Я выхожу на улицу и сажусь перед ним.
Беру за ноги поверх ботинок.
Ноги у моего сына упругие, даже сквозь комбинезон. Я постукиваю ботинком о ботинок. Мальчик улыбается, я вижу два крупных зуба. Разглядываю русые пряди, выпавшие из-под шапки. Лоб и бесцветные, по-взрослому густые брови.
Заглядываю в глаза.
Они большие и темные, потому что зрачки расширены.
В зрачках я вижу испуг и любопытство.
Продолжая разговаривать жестами, девушка поправляет мальчику шапку.
Ее ладонь задевает мою руку.
Снова жестикулирует, пришептывает, даже стучит по стеклу.
Неожиданно улыбка на лице мальчика исчезает. Уголки губ опускаются, глаза сужаются, по щеке бежит слеза. Мне хочется обнять его, успокоить. Спрятать под одеждой, под кожу. Лопатка со стуком падает на асфальт, отскакивает. Еще секунда — и он начинает горько плакать.
Она выбегает из кафе на улицу и берет нашего ребенка на руки.
Тот моментально успокаивается. Коротко, по-взрослому, вздыхает.
А потом кладет голову ей на плечо и засовывает в рот палец.
Я долго иду за ними по улице. Мимо нашего офиса — теперь на нем незнакомая вывеска. Мимо нашего дома, где в окнах спальни висят новые занавески. Мимо храма с деревянным быком.
Все это время мальчик смотрит на меня.
Следы от слез быстро высыхают.
Он смеется.
ЭПИЛОГ
Я — дерево. Оно растет за верандой нашего сада, у стены. Большое, корявое. Такое старое, что вросло в стену. Меня зовут дерево, говорю я, когда меня спрашивают. Как же так? — удивляются все. Какое же ты дерево?
Я не могу объяснить, почему я дерево, но я — дерево.
Раньше я был вороной. Это случилось сразу после выходных. Ворону нашел наш повар, когда выносил бак с кухни. У вороны было перебито крыло, она прыгала, а крыло волочилось. Улететь она не могла, жила за кухней. Я ходил к ней каждое утро. Приносил хлеб, который прятал с ужина. Потом она выздоровела и улетела. Правда, повар говорит, что ее задрали кошки.
Я — не кошка.
До выходных я был Коляном. Это большой мальчик и в сад не ходит. У него есть собака, по вечерам они гуляют. Я вижу их, потому что вечером сижу у ворот, жду родителей. В это время они тоже выходят. У Коляна белая курточка и красные сапоги.
Я хочу такие же сапоги и собаку. Но собаку больше.
Я — Колян.
Напротив садика пожарная часть.

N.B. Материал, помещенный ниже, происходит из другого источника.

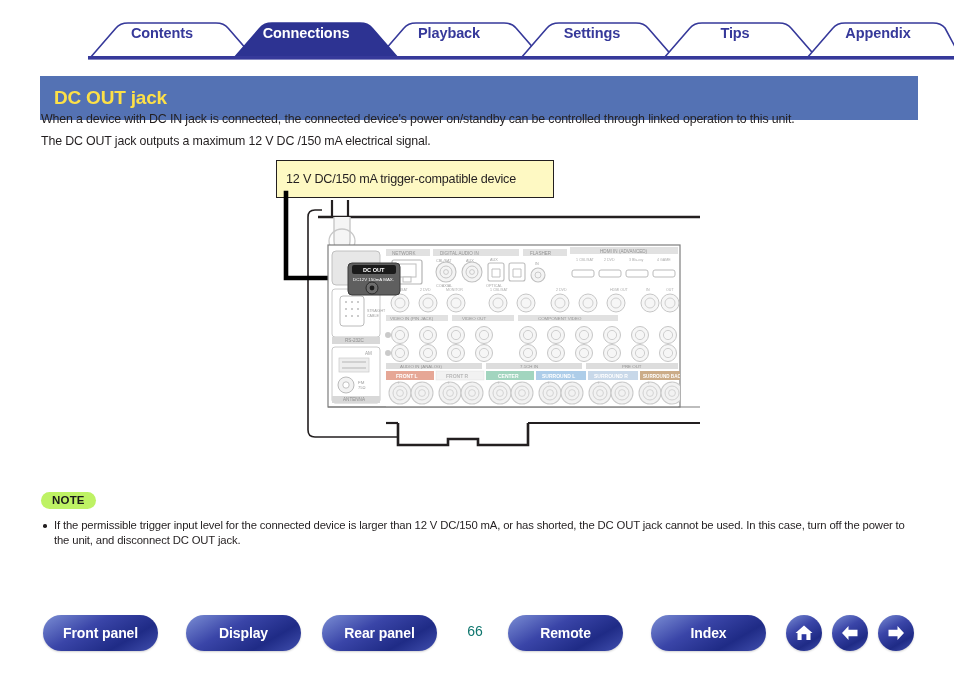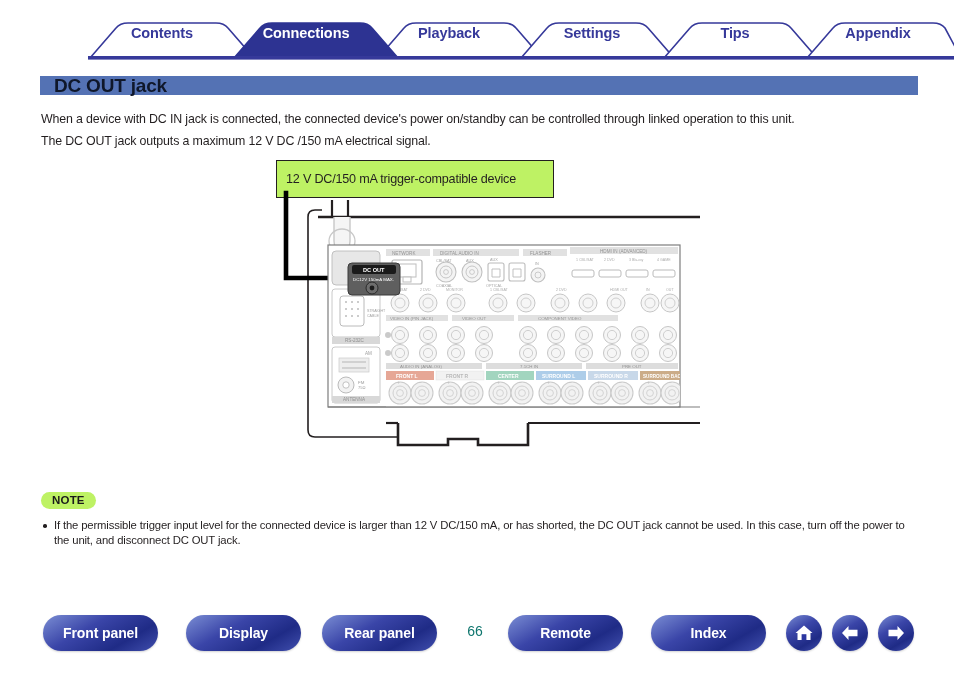--- a/index.html
+++ b/index.html
@@ -14,36 +14,36 @@
   .tabs-svg{position:absolute;left:0;top:0;}
   .tab-label{
     position:absolute;top:33px;transform:translate(-50%,-50%);
     font-size:14.5px;font-weight:bold;color:#36399a;white-space:nowrap;
     letter-spacing:-0.1px;
   }
   .tab-label.active{color:#ffffff;}
 
   
   .titlebar{
-    position:absolute;left:40px;top:76px;width:878px;height:19px;
-    background:#5472b4;color:#0f172a;
+    position:absolute;left:40px;top:76px;width:878px;height:44px;
+    background:#5472b4;color:#fde047;
     font-size:19px;font-weight:bold;
     display:flex;align-items:center;padding-left:14px;
     box-sizing:border-box;letter-spacing:-0.2px;
   }
 
   
   .intro{position:absolute;left:41px;top:112px;width:880px;}
   .intro p{margin:0 0 7px 0;font-size:12.4px;line-height:15px;color:#231f20;letter-spacing:-0.15px;}
 
   
   .diagram{position:absolute;left:270px;top:155px;width:430px;height:305px;}
   .dev-box{
     position:absolute;left:6px;top:5px;width:278px;height:38px;
-    border:1.3px solid #231f20;background:#bef264;
+    border:1.3px solid #231f20;background:#fef9c3;
     display:flex;align-items:center;padding-left:9px;box-sizing:border-box;
     font-size:12.6px;color:#231f20;letter-spacing:-0.2px;white-space:nowrap;
   }
   .diagram svg{position:absolute;left:0;top:0;}
 
   
   .notewrap{position:absolute;left:41px;top:490px;width:880px;}
   .note-badge{
     display:inline-block;background:#bef264;color:#1a1a1a;
     font-size:11.5px;font-weight:bold;border-radius:9px;

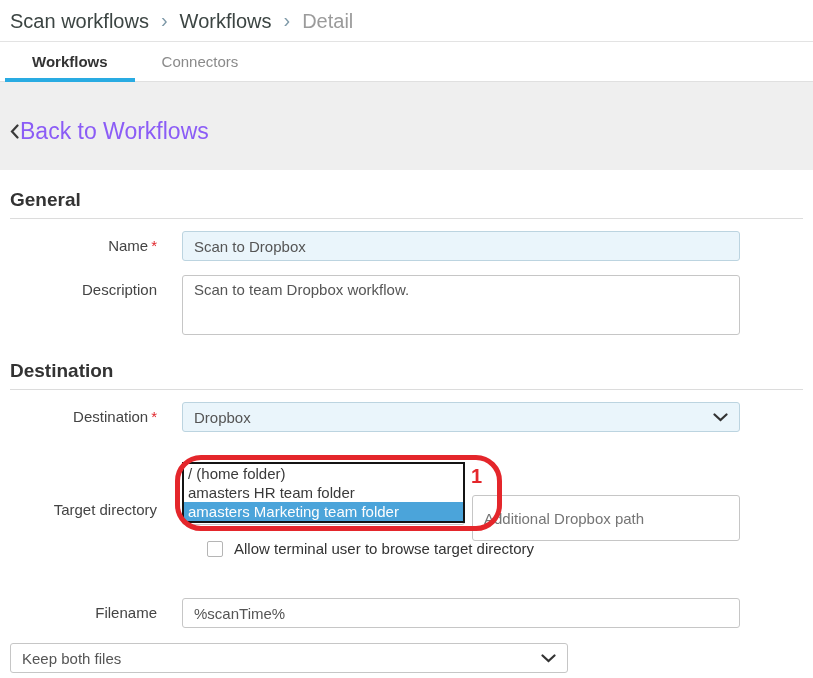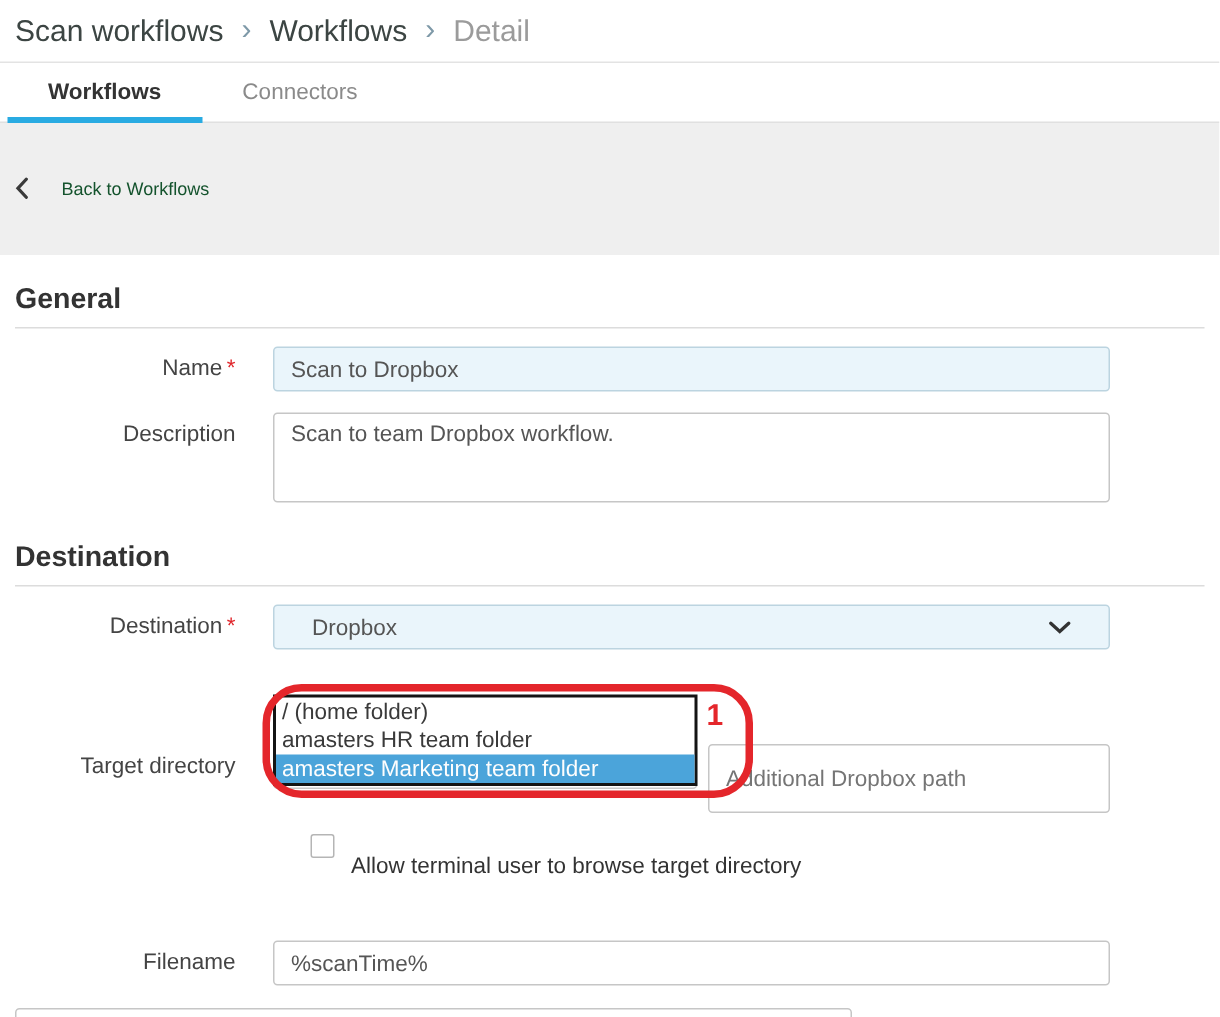--- a/index.html
+++ b/index.html
@@ -17,22 +17,22 @@
   .tabbar { display:flex; border-bottom:1px solid #e0e0e0; background:#fff; height:40px; }
   .tab { font-size:15px; padding:0 27px; display:flex; align-items:center; cursor:pointer;
          position:relative; color:#8a8a8a; }
   .tab.active { color:#333; font-weight:bold; }
   .tab.active::after { content:""; position:absolute; left:0; right:0; bottom:-1px;
                        height:4px; background:#29abe2; }
   .tab:first-child { margin-left:5px; }
 
   
   .band { background:#efefef; height:88px; padding:36px 10px 0 10px; }
-  .back-link { display:inline-flex; align-items:center; gap:22px; color:#14532d;
-               font-size:12px; cursor:pointer; text-decoration:none; }
+  .back-link { display:inline-flex; align-items:center; gap:1px; color:#8b5cf6;
+               font-size:23px; cursor:pointer; text-decoration:none; }
   .back-chevron { display:inline-flex; color:#3a3a3a; }
 
   
   .content { padding:0 10px; }
   h2.section-title { font-size:19px; font-weight:bold; color:#333; margin-top:19px;
                      padding-bottom:7px; border-bottom:1px solid #dcdcdc; }
   .section-body { padding-top:12px; }
 
   .form-row { display:flex; margin-bottom:14px; align-items:flex-start; }
   .form-label { width:172px; min-width:172px; text-align:right; padding-right:25px;
@@ -43,21 +43,21 @@
   .text-input { width:558px; height:30px; border:1px solid #c6c6c6; border-radius:3px;
                 padding:0 11px; font-size:15px; color:#555; background:#fff;
                 font-family:"Liberation Sans","DejaVu Sans",sans-serif; }
   .text-input.hl { background:#eaf5fb; border-color:#bcd4e0; }
   .text-input::placeholder, textarea::placeholder { color:#b0b0b0; }
   textarea.desc { width:558px; height:60px; border:1px solid #c6c6c6; border-radius:3px;
                   padding:5px 11px; font-size:15px; color:#555; resize:none;
                   font-family:"Liberation Sans","DejaVu Sans",sans-serif; }
 
   .select-box { width:558px; height:30px; border:1px solid #c6c6c6; border-radius:3px;
-                background:#fff; display:flex; align-items:center; padding:0 25px;
+                background:#fff; display:flex; align-items:center; padding:0 11px;
                 font-size:15px; color:#555; cursor:pointer; justify-content:space-between; }
   .select-box.hl { background:#eaf5fb; border-color:#bcd4e0; }
   .chev { display:flex; }
 
   
   .target-widgets { position:relative; width:558px; height:70px; }
   .under-select { position:absolute; left:0; top:33px; width:283px; height:30px;
                   border:1px solid #c8c8c8; border-radius:3px; background:#fff; z-index:0; }
   .addl-input { position:absolute; left:290px; top:33px; width:268px; height:46px;
                 border:1px solid #c6c6c6; border-radius:3px; padding:0 11px; font-size:15px;
@@ -69,21 +69,21 @@
   .list-option.selected { background:#4ba4da; color:#fdfdfd; }
   .annotation-ring { position:absolute; left:-7px; top:-7px; width:327px; height:76px;
                      border:5px solid #e4262b; border-radius:26px; z-index:3; pointer-events:none; }
   .annotation-num { position:absolute; left:289px; top:3px; color:#e4262b; font-size:20px;
                     font-weight:bold; z-index:4; pointer-events:none; }
 
   
   .check-row { display:flex; align-items:center; margin:3px 0 41px 197px; gap:11px; }
   .checkbox { width:16px; height:16px; border:1px solid #b5b5b5; border-radius:2px;
               background:#fff; cursor:pointer; flex:0 0 auto; }
-  .check-label { font-size:15px; color:#333;margin-top:28px; }
+  .check-label { font-size:15px; color:#333; }
 
   .dotted-u { border-bottom:1px dotted #a8a8a8; padding-bottom:2px; }
   .row-tight { margin-bottom:15px; }
 </style>
 </head>
 <body>
 
 <div class="breadcrumb">
   <span class="crumb">Scan workflows</span>
   <span class="crumb-sep">›</span>

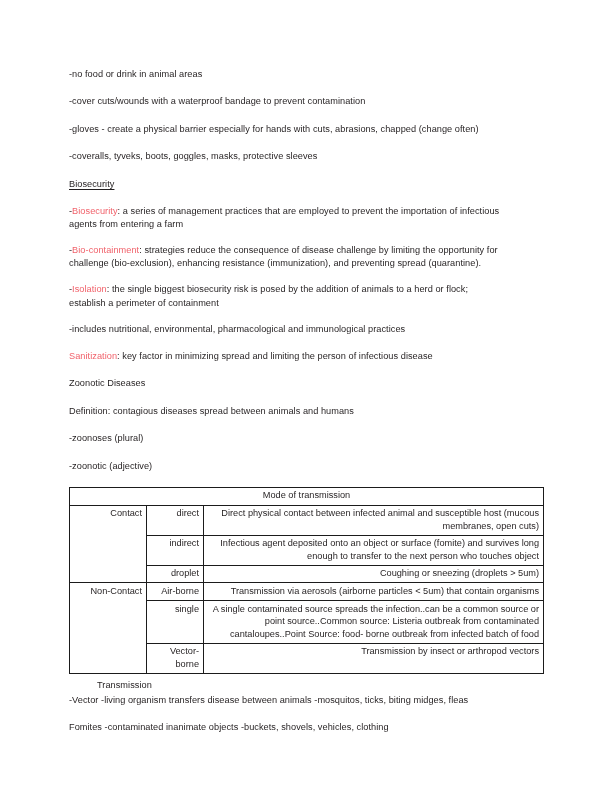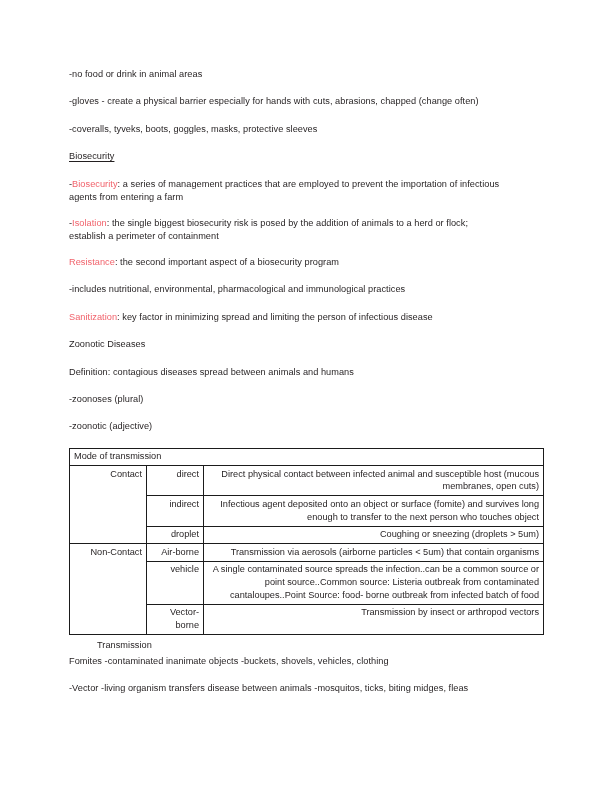--- a/index.html
+++ b/index.html
@@ -55,50 +55,51 @@
     line-height: 12.6px;
   }
   table.mot td, table.mot th {
     border: 1px solid #1b1b1b;
     padding: 1.5px 4px 2.5px 5px;
     vertical-align: top;
     font-weight: normal;
     text-align: right;
   }
   table.mot th.hdr {
-    text-align: left;
+    text-align: center;
     padding: 1.5px 4px 2.5px 4px;
   }
   col.c1 { width: 77px; }
   col.c2 { width: 57px; }
   col.c3 { width: 340px; }
   .tbl-wrap {
     margin-bottom: 4px;
   }
   .after-table {
     margin-top: 4.5px;
   }
 </style>
 </head>
 <body>
 
 <div class="page">
 
   <p class="para">-no food or drink in animal areas</p>
+  <p class="para">-cover cuts/wounds with a waterproof bandage to prevent contamination</p>
   <p class="para">-gloves - create a physical barrier especially for hands with cuts, abrasions, chapped (change often)</p>
   <p class="para">-coveralls, tyveks, boots, goggles, masks, protective sleeves</p>
 
   <p class="para"><span class="underlined">Biosecurity</span></p>
 
   <p class="para multiline"><span>-</span><span class="term">Biosecurity</span><span>: a series of management practices that are employed to prevent the importation of infectious agents from entering a farm</span></p>
 
+  <p class="para multiline"><span>-</span><span class="term">Bio-containment</span><span>: strategies reduce the consequence of disease challenge by limiting the opportunity for challenge (bio-exclusion), enhancing resistance (immunization), and preventing spread (quarantine).</span></p>
 
   <p class="para multiline"><span>-</span><span class="term">Isolation</span><span>: the single biggest biosecurity risk is posed by the addition of animals to a herd or flock; establish a perimeter of containment</span></p>
 
-  <p class="para"><span></span><span class="term">Resistance</span><span>: the second important aspect of a biosecurity program</span></p>
 
   <p class="para">-includes nutritional, environmental, pharmacological and immunological practices</p>
 
   <p class="para"><span class="term">Sanitization</span><span>: key factor in minimizing spread and limiting the person of infectious disease</span></p>
 
   <p class="para"><span class="bold">Zoonotic Diseases</span></p>
 
   <p class="para">Definition: contagious diseases spread between animals and humans</p>
   <p class="para">-zoonoses (plural)</p>
   <p class="para">-zoonotic (adjective)</p>
@@ -126,28 +127,28 @@
         <tr>
           <td>droplet</td>
           <td>Coughing or sneezing (droplets &gt; 5um)</td>
         </tr>
         <tr>
           <td rowspan="3">Non-Contact</td>
           <td>Air-borne</td>
           <td>Transmission via aerosols (airborne particles &lt; 5um) that contain organisms</td>
         </tr>
         <tr>
-          <td>vehicle</td>
+          <td>single</td>
           <td>A single contaminated source spreads the infection..can be a common source or point source..Common source: Listeria outbreak from contaminated cantaloupes..Point Source: food- borne outbreak from infected batch of food</td>
         </tr>
         <tr>
           <td>Vector-borne</td>
           <td>Transmission by insect or arthropod vectors</td>
         </tr>
       </tbody>
     </table>
   </div>
 
   <p class="para tighter after-table"><span class="bold">Transmission</span></p>
+  <p class="para">-Vector -living organism transfers disease between animals -mosquitos, ticks, biting midges, fleas</p>
   <p class="para">Fomites -contaminated inanimate objects -buckets, shovels, vehicles, clothing</p>
-  <p class="para">-Vector -living organism transfers disease between animals -mosquitos, ticks, biting midges, fleas</p>
 
 </div>
 
 </body></html>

Сторож говорит, ее построили при царе. На крыше у нее два больших шара. Сторож говорит, что во время пожара шары зажигали, чтобы предать сигнал остальным башням. Тогда другие пожарные могли прийти на помощь.
Я — пожарные шары.
Летом я был нашей воспитательницей. Думаю, я и сейчас — она.
Я люблю ее с тех пор, когда привезли песок. Не знаю, как это получилось, что я — это она. Наверное, когда много думаешь о человеке, он просто переселяется в тебя.
А еще я — грузовик с песком. Ну, совсем немножко.
Раньше мне нравилось быть папиным портфелем. Перед командировкой он складывал туда газеты, будильник и кипятильник. Не знаю, кто я больше — папин портфель или мамина сумочка. Мама прячет туда счастливые билеты, их выдает в автобусе усатая женщина. Билеты, чтобы желание исполнилось, надо съесть.
Я — билет.
Когда-то давно я был маминым передником, потому что он пахнет луком и картошкой. Я картошка, потому что она вкусная. Чем бы я не хотел быть — это вишней. Однажды я оборвал чужую вишню, и меня больно налупили. Я — не вишня.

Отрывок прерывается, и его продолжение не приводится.